DIRECTIONS FOR THIS TASK: When you reach the line with "CARSON AUTOMATIC SILVER" in the data below, begin printing lines exactly, and stop once the line with "total: 44327.92 -> 32006.99" has been printed.

MATERIAL FOR THE TASK:
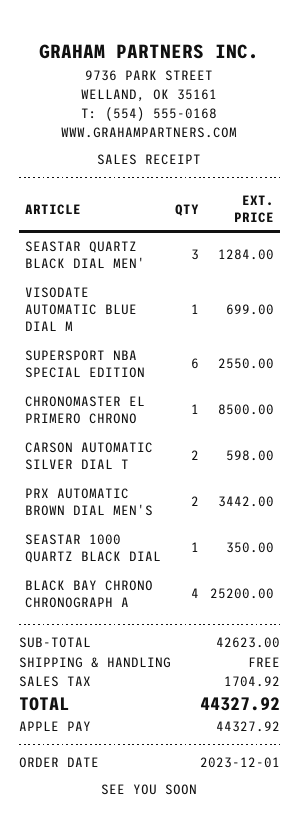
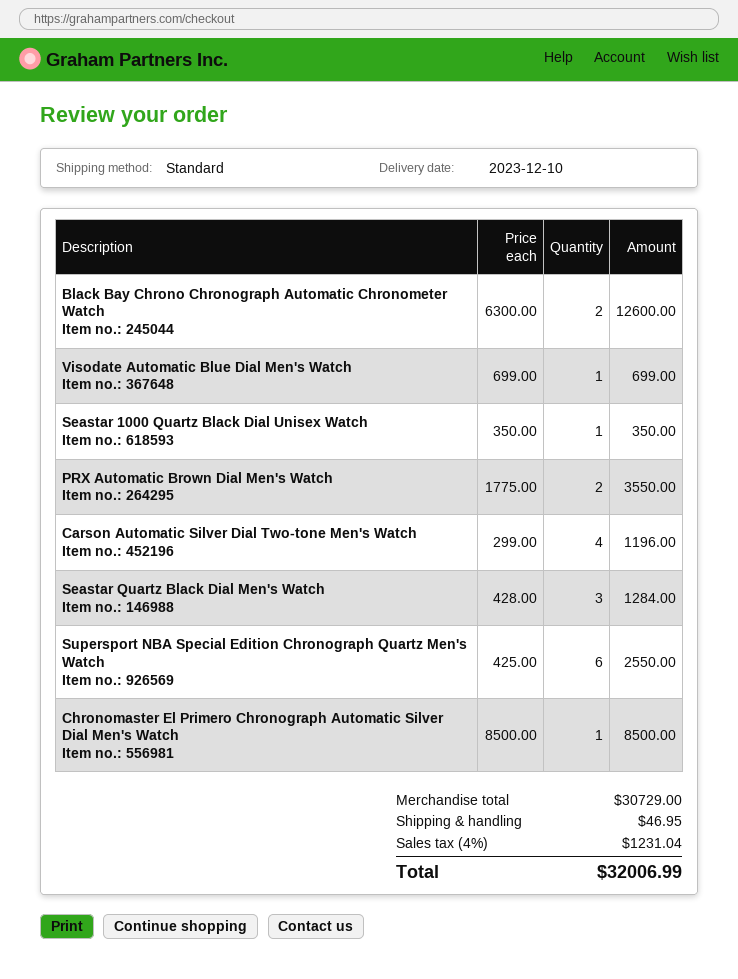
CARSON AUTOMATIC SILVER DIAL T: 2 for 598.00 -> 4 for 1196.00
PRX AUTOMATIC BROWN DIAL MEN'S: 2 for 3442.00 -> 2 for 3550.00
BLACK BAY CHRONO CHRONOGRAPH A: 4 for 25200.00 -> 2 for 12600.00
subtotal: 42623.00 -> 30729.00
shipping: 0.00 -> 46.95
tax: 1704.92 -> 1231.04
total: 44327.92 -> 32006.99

* * *

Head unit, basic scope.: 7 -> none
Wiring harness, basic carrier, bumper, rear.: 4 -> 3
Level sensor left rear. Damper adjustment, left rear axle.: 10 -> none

WRITTEN ANSWER:
CARSON AUTOMATIC SILVER DIAL T: 2 for 598.00 -> 4 for 1196.00
PRX AUTOMATIC BROWN DIAL MEN'S: 2 for 3442.00 -> 2 for 3550.00
BLACK BAY CHRONO CHRONOGRAPH A: 4 for 25200.00 -> 2 for 12600.00
subtotal: 42623.00 -> 30729.00
shipping: 0.00 -> 46.95
tax: 1704.92 -> 1231.04
total: 44327.92 -> 32006.99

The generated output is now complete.